Exercise
Write out the data again exactly, skipping every picture.

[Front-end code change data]
# # #
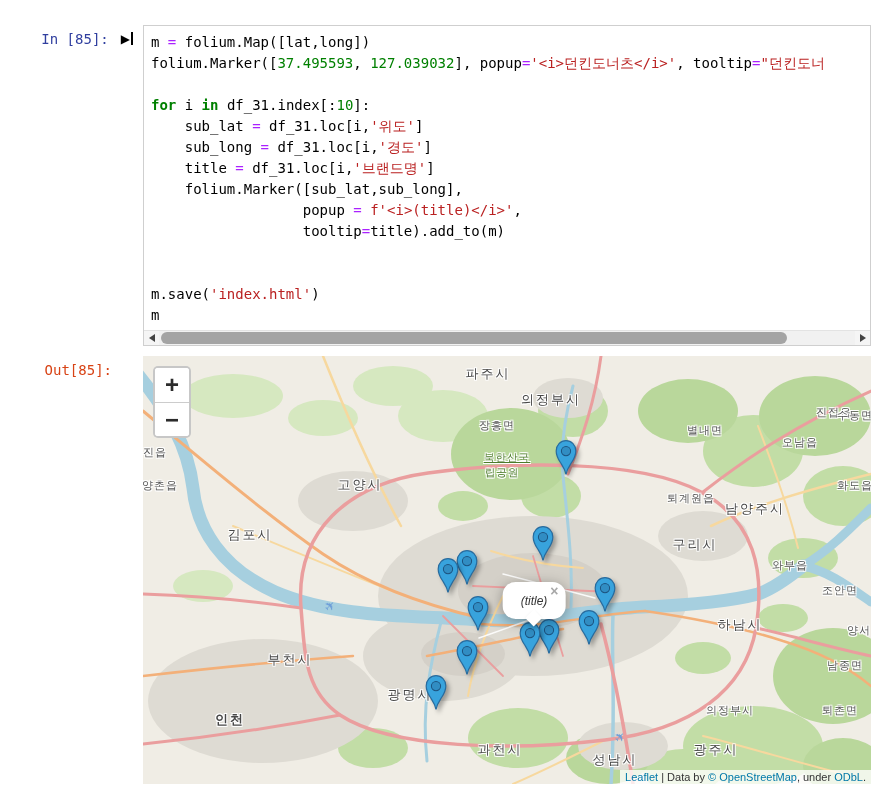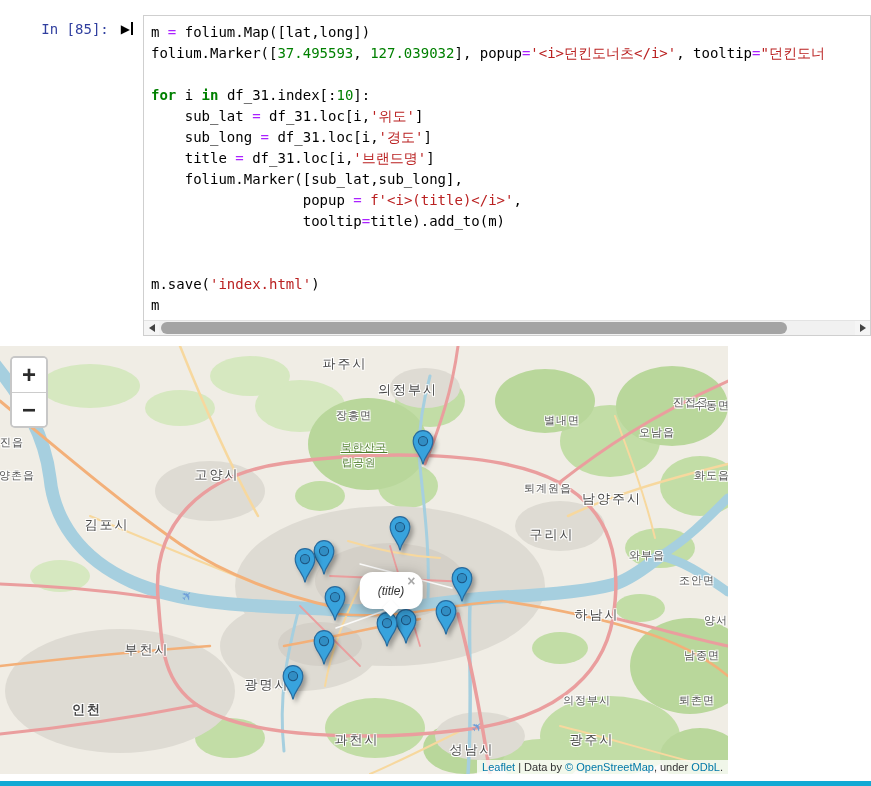--- a/index.html
+++ b/index.html
@@ -9,7 +9,7 @@
     font-family:"Liberation Sans", sans-serif;
   }
   .cell-row { display:flex; align-items:flex-start; }
-  .input-row { padding-top:15px; }
+  .input-row { padding-top:25px; }
   .prompt-col {
     width:143px; flex:0 0 143px; display:flex; justify-content:flex-end;
     align-items:flex-start; gap:12px; padding:6px 10px 0 0;

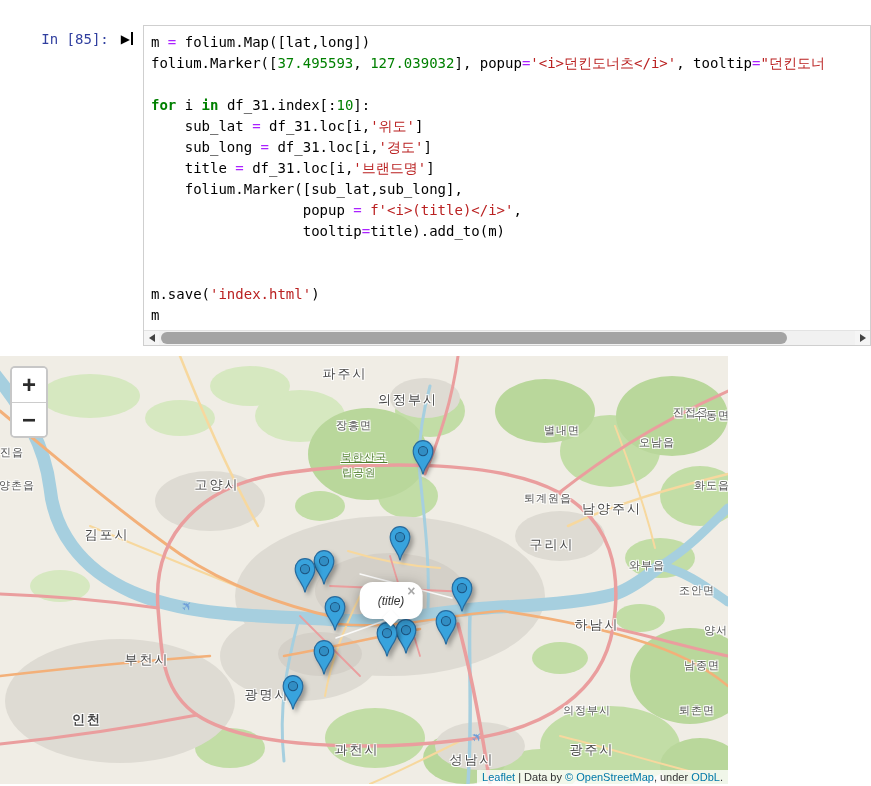--- a/index.html
+++ b/index.html
@@ -129,6 +129,9 @@
   </div>
 
   <div class="cell-row output-row">
+    <div class="out-prompt-col">
+      <span class="out-prompt">Out[85]:</span>
+    </div>
 
     <div class="map-output">
 

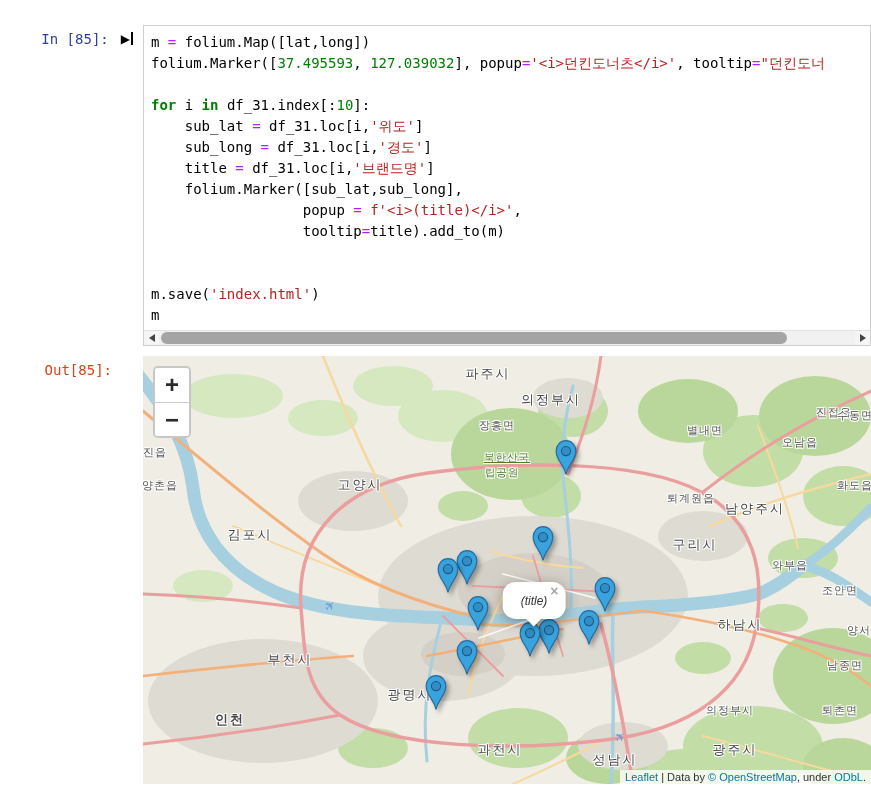--- a/index.html
+++ b/index.html
@@ -252,7 +252,7 @@
           <span class="map-label lbl-lg" style="left: 87px; top: 364px; font-weight: bold;">인천</span>
           <span class="map-label lbl-lg" style="left: 357px; top: 394px;">과천시</span>
           <span class="map-label lbl-lg" style="left: 472px; top: 404px;">성남시</span>
-          <span class="map-label lbl-lg" style="left: 592px; top: 394px;">광주시</span>
+          <span class="map-label lbl-lg" style="left: 573px; top: 394px;">광주시</span>
           <span class="map-plane" style="left: 187px; top: 250px;">✈</span>
           <span class="map-plane" style="left: 477px; top: 381px;">✈</span>
         </div>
# # #
Written reply
--- a/index.html
+++ b/index.html
@@ -9,7 +9,7 @@
     font-family:"Liberation Sans", sans-serif;
   }
   .cell-row { display:flex; align-items:flex-start; }
-  .input-row { padding-top:15px; }
+  .input-row { padding-top:25px; }
   .prompt-col {
     width:143px; flex:0 0 143px; display:flex; justify-content:flex-end;
     align-items:flex-start; gap:12px; padding:6px 10px 0 0;

--- a/index.html
+++ b/index.html
@@ -129,6 +129,9 @@
   </div>
 
   <div class="cell-row output-row">
+    <div class="out-prompt-col">
+      <span class="out-prompt">Out[85]:</span>
+    </div>
 
     <div class="map-output">
 

--- a/index.html
+++ b/index.html
@@ -252,7 +252,7 @@
           <span class="map-label lbl-lg" style="left: 87px; top: 364px; font-weight: bold;">인천</span>
           <span class="map-label lbl-lg" style="left: 357px; top: 394px;">과천시</span>
           <span class="map-label lbl-lg" style="left: 472px; top: 404px;">성남시</span>
-          <span class="map-label lbl-lg" style="left: 592px; top: 394px;">광주시</span>
+          <span class="map-label lbl-lg" style="left: 573px; top: 394px;">광주시</span>
           <span class="map-plane" style="left: 187px; top: 250px;">✈</span>
           <span class="map-plane" style="left: 477px; top: 381px;">✈</span>
         </div>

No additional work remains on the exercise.